=== Directions ===
Which lines run from the line with "align-items: flex-start ->" through the line with "padding: 0 4px" in the entries below? Print them exactly, both ends included, and nothing more.

=== Data records ===
______________________________

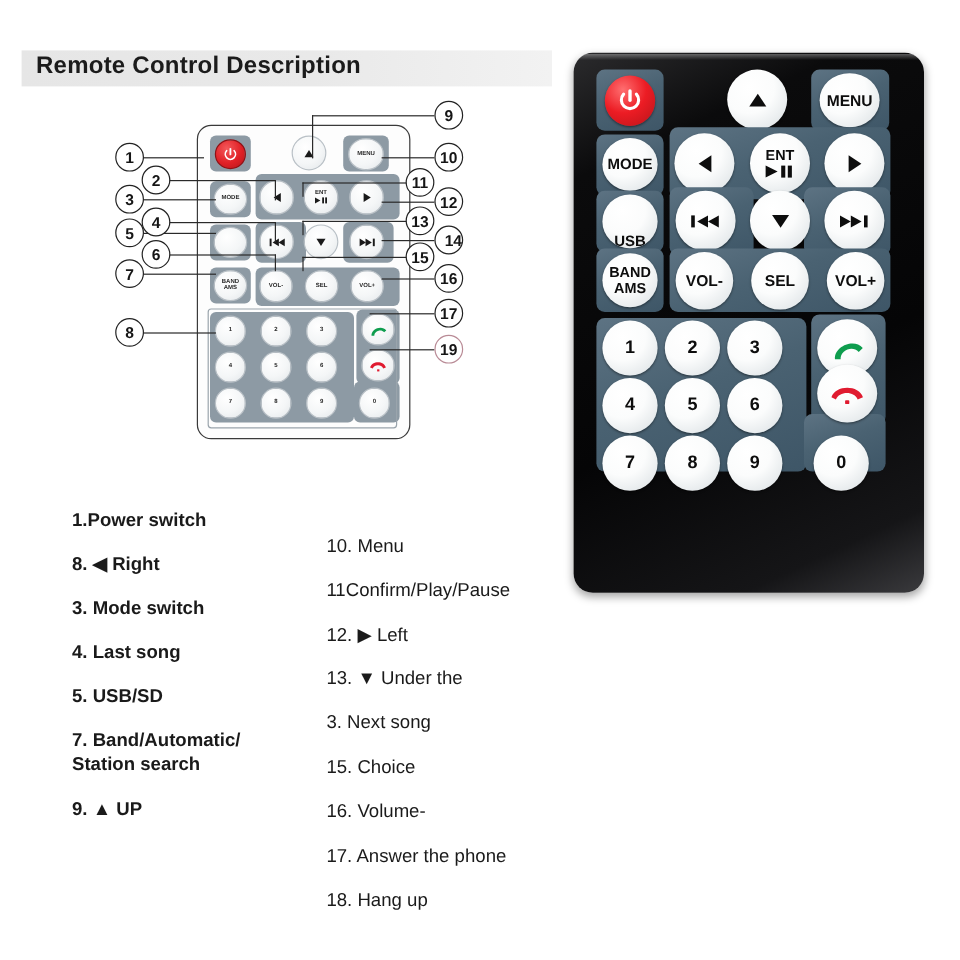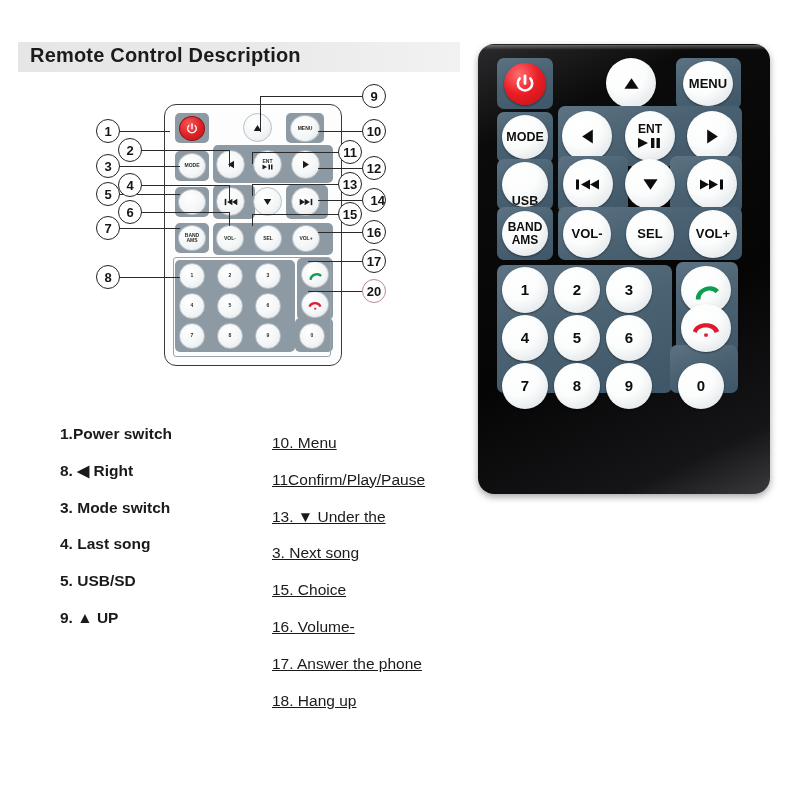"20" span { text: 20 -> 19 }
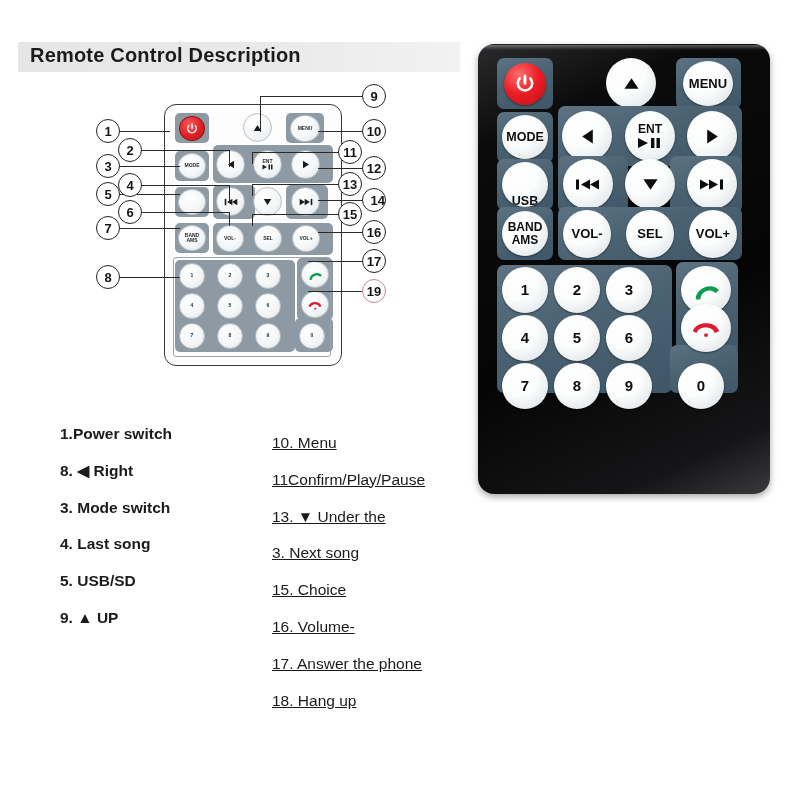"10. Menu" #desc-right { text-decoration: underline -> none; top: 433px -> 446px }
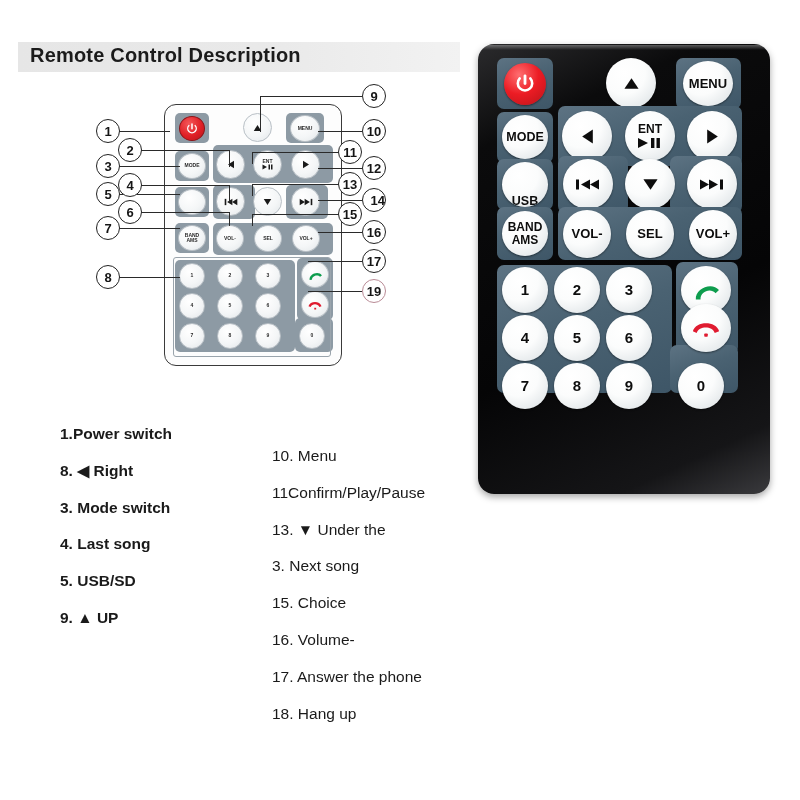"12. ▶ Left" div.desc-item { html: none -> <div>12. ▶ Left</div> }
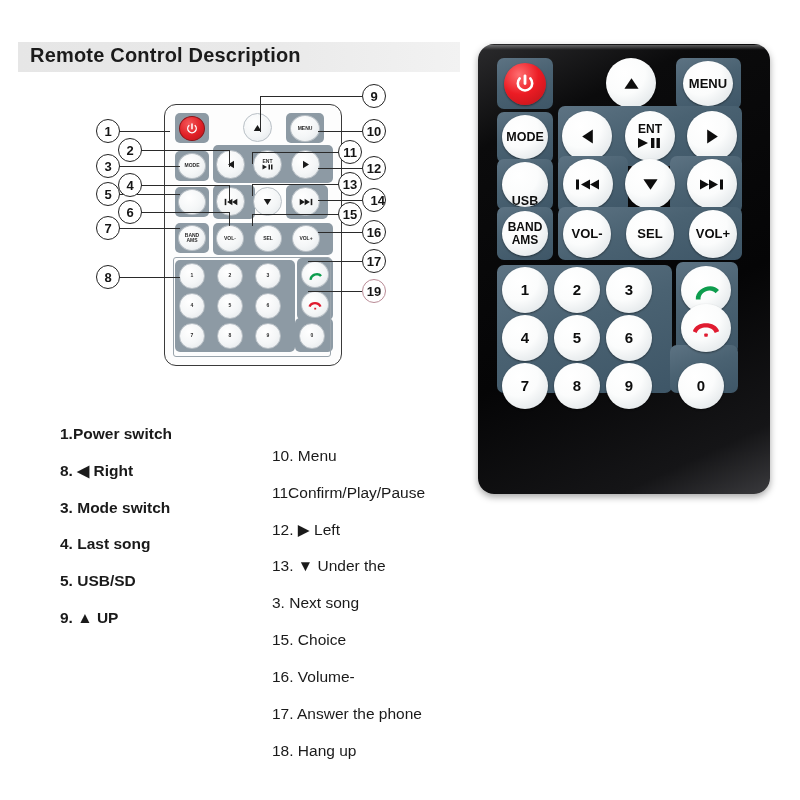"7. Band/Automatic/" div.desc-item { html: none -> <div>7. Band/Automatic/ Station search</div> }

______________________________

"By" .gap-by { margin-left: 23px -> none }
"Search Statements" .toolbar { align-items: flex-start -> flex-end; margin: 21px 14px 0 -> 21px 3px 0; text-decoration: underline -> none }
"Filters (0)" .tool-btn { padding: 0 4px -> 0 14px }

______________________________

=== Reply ===
"Search Statements" .toolbar { align-items: flex-start -> flex-end; margin: 21px 14px 0 -> 21px 3px 0; text-decoration: underline -> none }
"Filters (0)" .tool-btn { padding: 0 4px -> 0 14px }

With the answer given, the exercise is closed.